The half-life of U-238 is so long that the number of U-238 atoms in each aliquot (N238) was effectively constant during the experimental timescale, and the Bateman equation was rearranged to solve for the U-238 decay constant using experimentally measured quantities from each aliquot (Equation 1), where t is the aliquot ingrowth time (Δt1 above), λ238 is the U-238 decay constant, λ234 is the Th-234 decay constant, N238 is the number of U-238 atoms in the aliquot (the same at t = 0 and t, within measurement capabilities), N234(0) is the number of Th-234 atoms present in the aliquot at t = 0 (after initial purification) and N234(t) is the number of Th-234 atoms present in the aliquot at time = t (measured at U-234 after Δt2).

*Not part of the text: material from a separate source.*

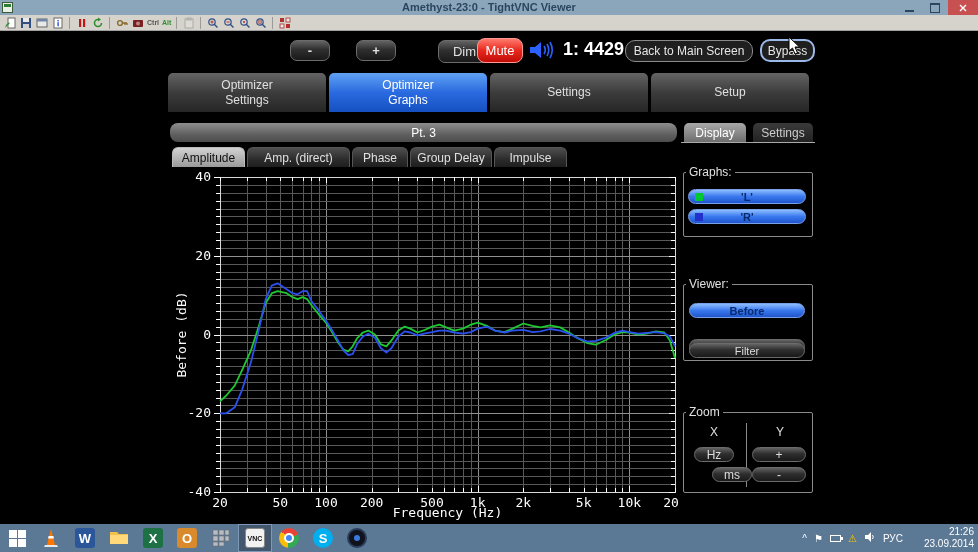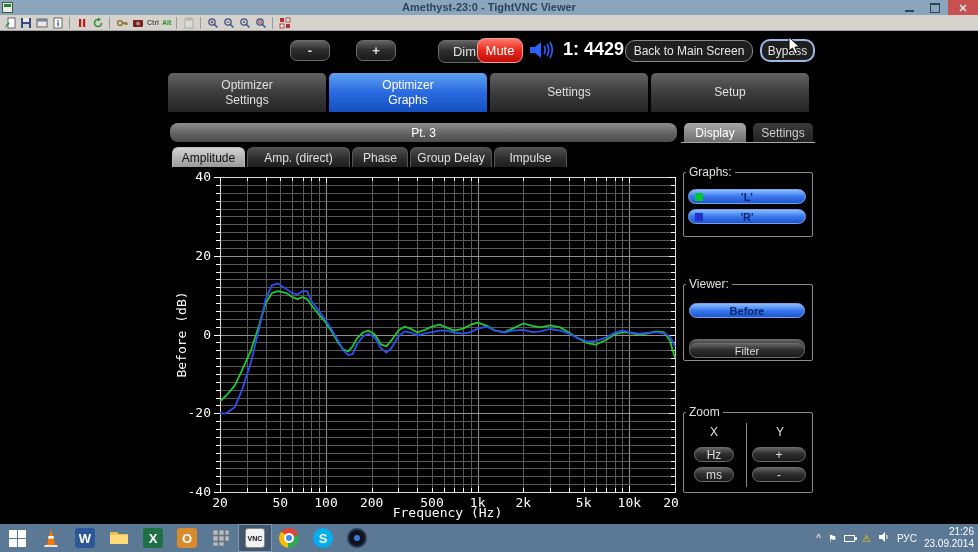"ms" div.zoom-btn { left: 10px -> 28px }
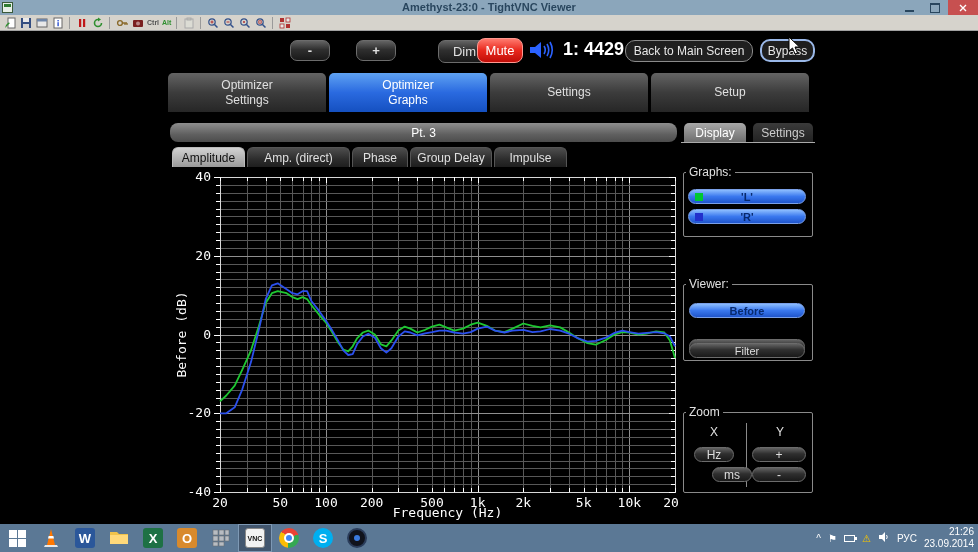"21:26" .tray-clock { margin-left: 0 -> 14px }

The measured values and analytical uncertainties that contributed to each variable in Equation 1 were represented as vectors of pseudorandom numbers drawn from appropriate Normal distributions in a MATLAB code with all numerical constraints appropriately defined, and the equation was solved using a Monte Carlo sampling method (Metropolis and Ulam 1949) with at least 1E7 iterations. This was the most convenient way to account for the effect of covariances, such as the same spike being used for U-ID measurements.

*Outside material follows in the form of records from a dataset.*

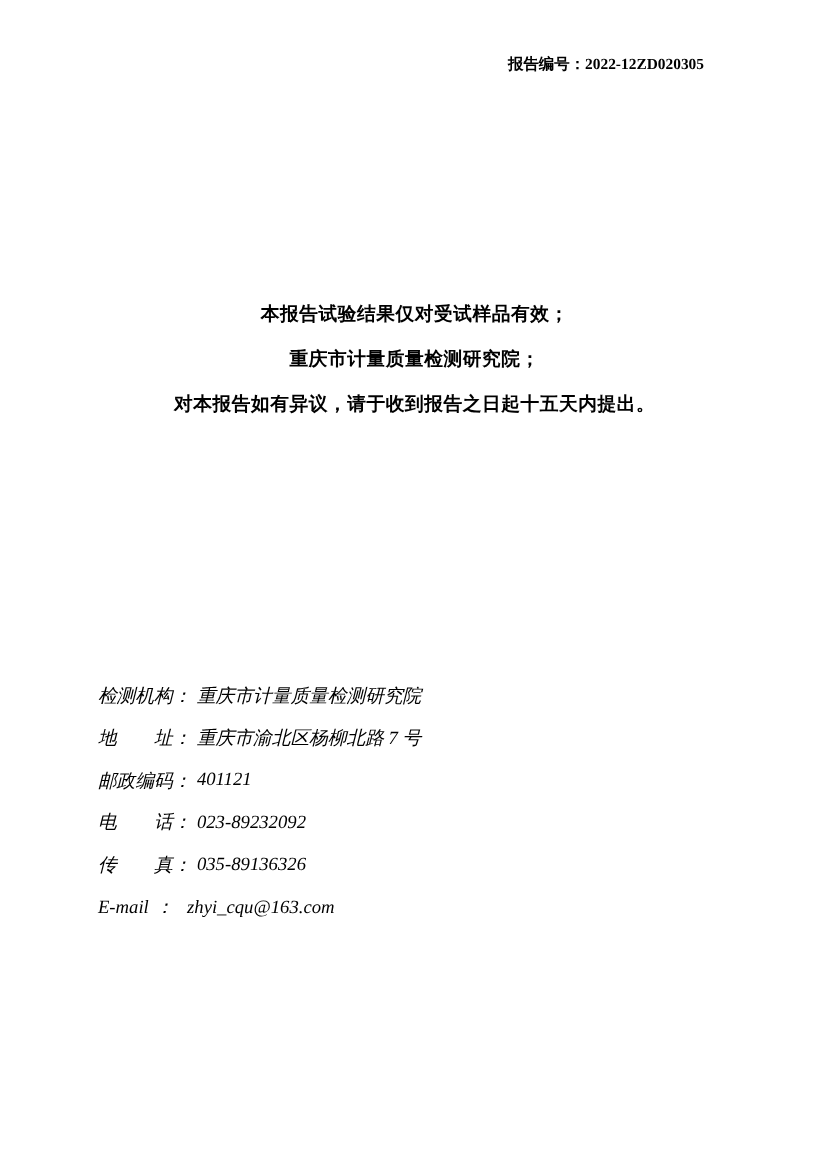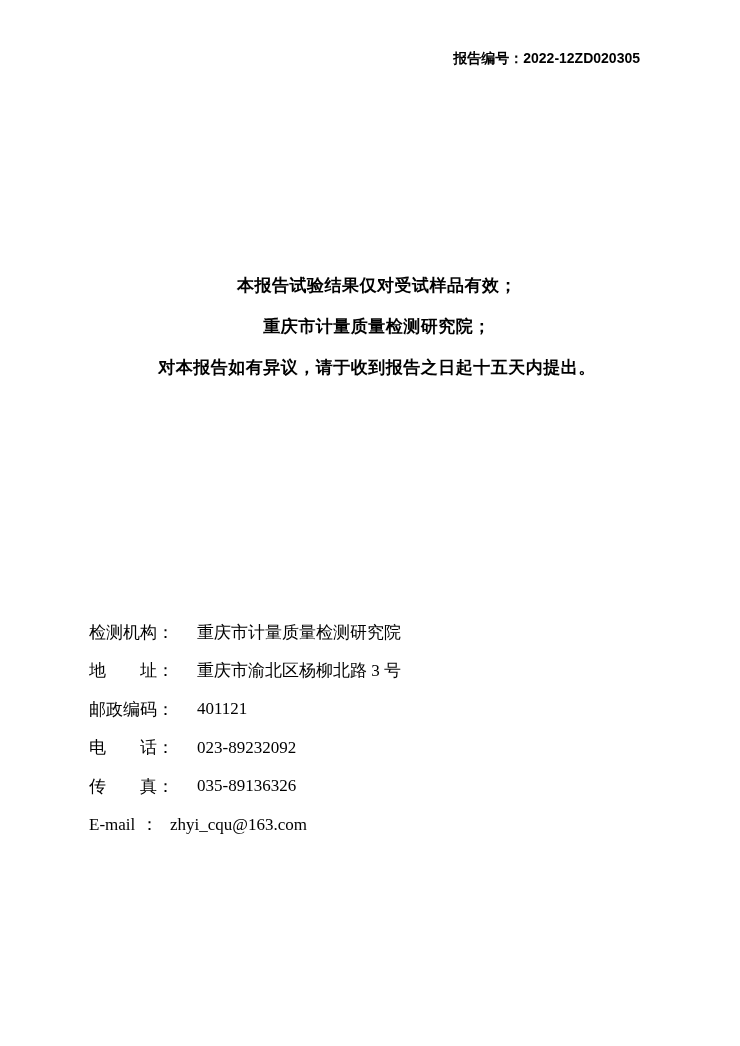"报告编号：2022-12ZD020305" .report-no { font-family: Liberation Sans, sans-serif -> Liberation Serif, serif }
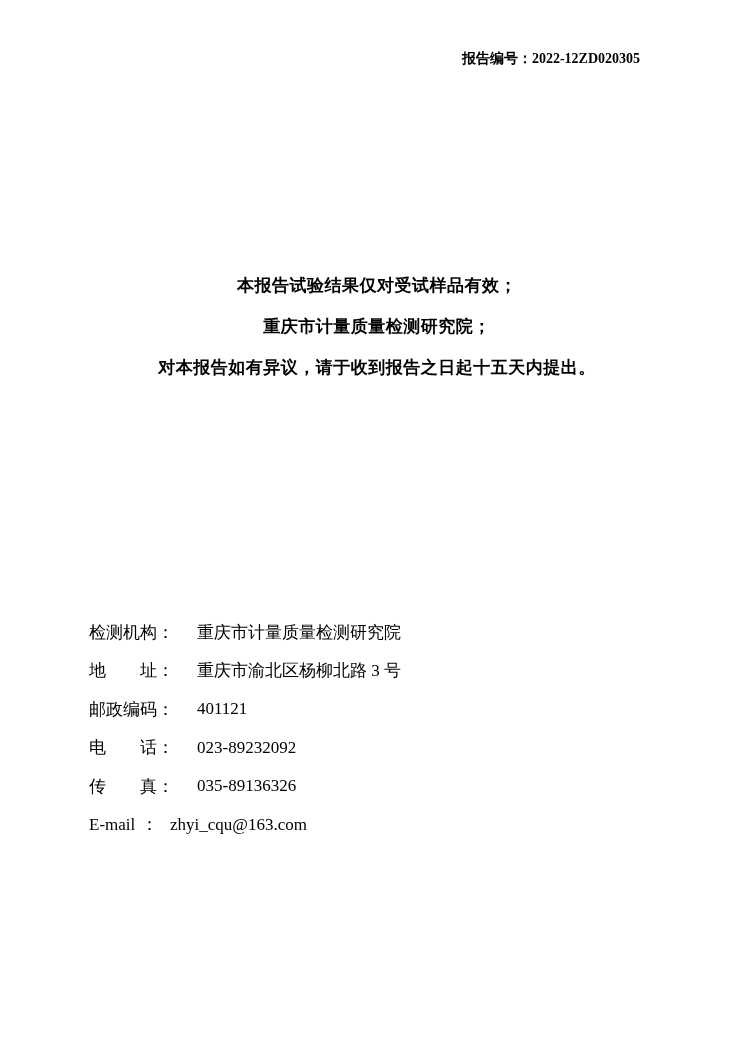"检测机构" .contact .row { font-style: none -> italic }
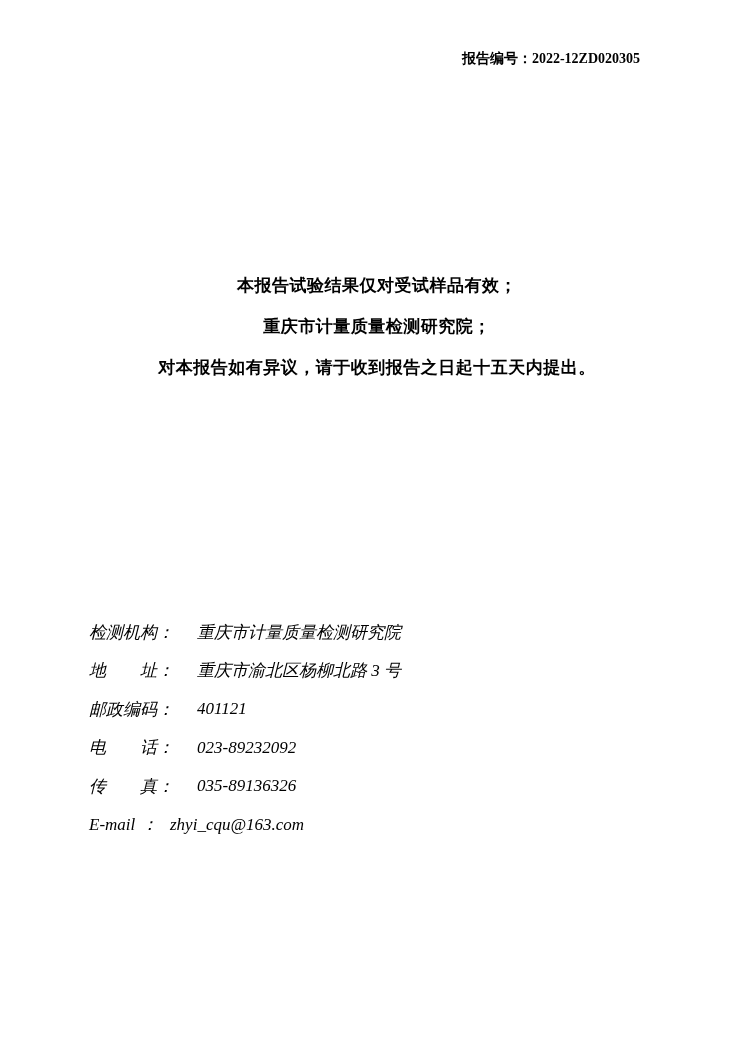"重庆市计量质量检测研究院" .contact .val { margin-left: 23px -> 5px }
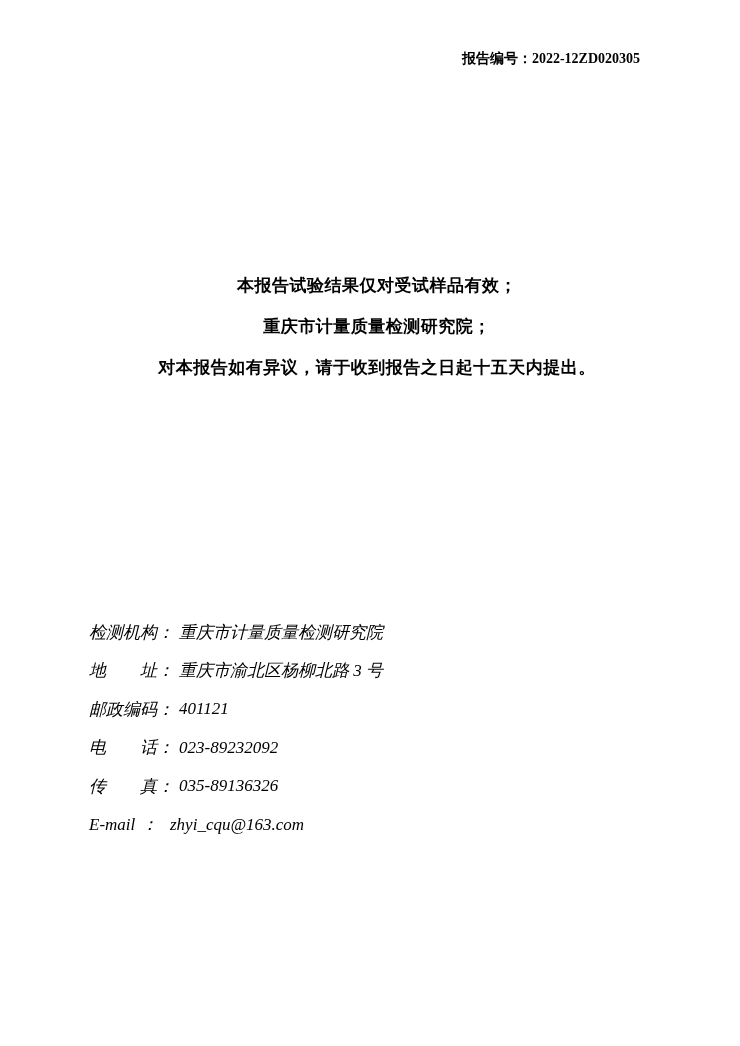"重庆市渝北区杨柳北路 3 号" span.val { text: 3 -> 7 }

The ingrowth times and their uncertainties were calculated by Monte Carlo sampling, considering the recorded times and approximate U and Th distributions (estimated with uncertainties based on gamma-count data, process knowledge, and measured overall yields) at each stage of both chemical separations. Decay and ingrowth in each step were calculated using the evaluated literature Th-234 decay constant and uncertainty (Luca 2010) and the U-238 decay constant iteratively, with the result of this work included. The calculated ingrowth times were always shorter than the nominal ingrowth times because the extracted Th was decaying during purification, and this effect increased as the ingrowth times approached secular equilibrium. The evaluated Th-234 decay constant (Luca 2010) and its uncertainty was also used in the calculation of λ238. Our preliminary measurements of the Th-234 half-life support this value (see next section). N238 was determined from average U-ID data collected over three different mass-spectrometry campaigns, on four total secondary dilutions from each of two duplicate dilutions of duplicate aliquots taken from the U-238 solution before the second extraction. The reproducibility of these measurements to determine the primary U concentration turned out to be the largest contributor to propagated uncertainties. N234(0) in each aliquot was determined by assuming secular equilibrium prior to the initial extraction (the master solution had last been purified three years before), and the yields of the first extraction were determined by Th-ID, in which 229/232 ratios were measured in Th-229 spiked aliquots of the U solution before and after the first extraction, which were bracketed in the ICP-MS measurement. The yield of the second extraction was measured using average Th-ID data of duplicate aliquots of the U solution before the second extraction and duplicate aliquots of the extracted Th, which were also bracketed. This yield was important for adjusting the value of N234(t), which was measured by U-ID after Th-234 had decayed to U-234 (extracted Th was stored in solution and spiked with a standardized dilution of IRMM-3636 during Δt2, allowing four months for equilibration). The final measurements quantified between 1.48E11 and 1.98E11 atoms in a low-blank environment, using the 235/238 ratios to strip 234 contributions from carried-over Q-metal and laboratory background.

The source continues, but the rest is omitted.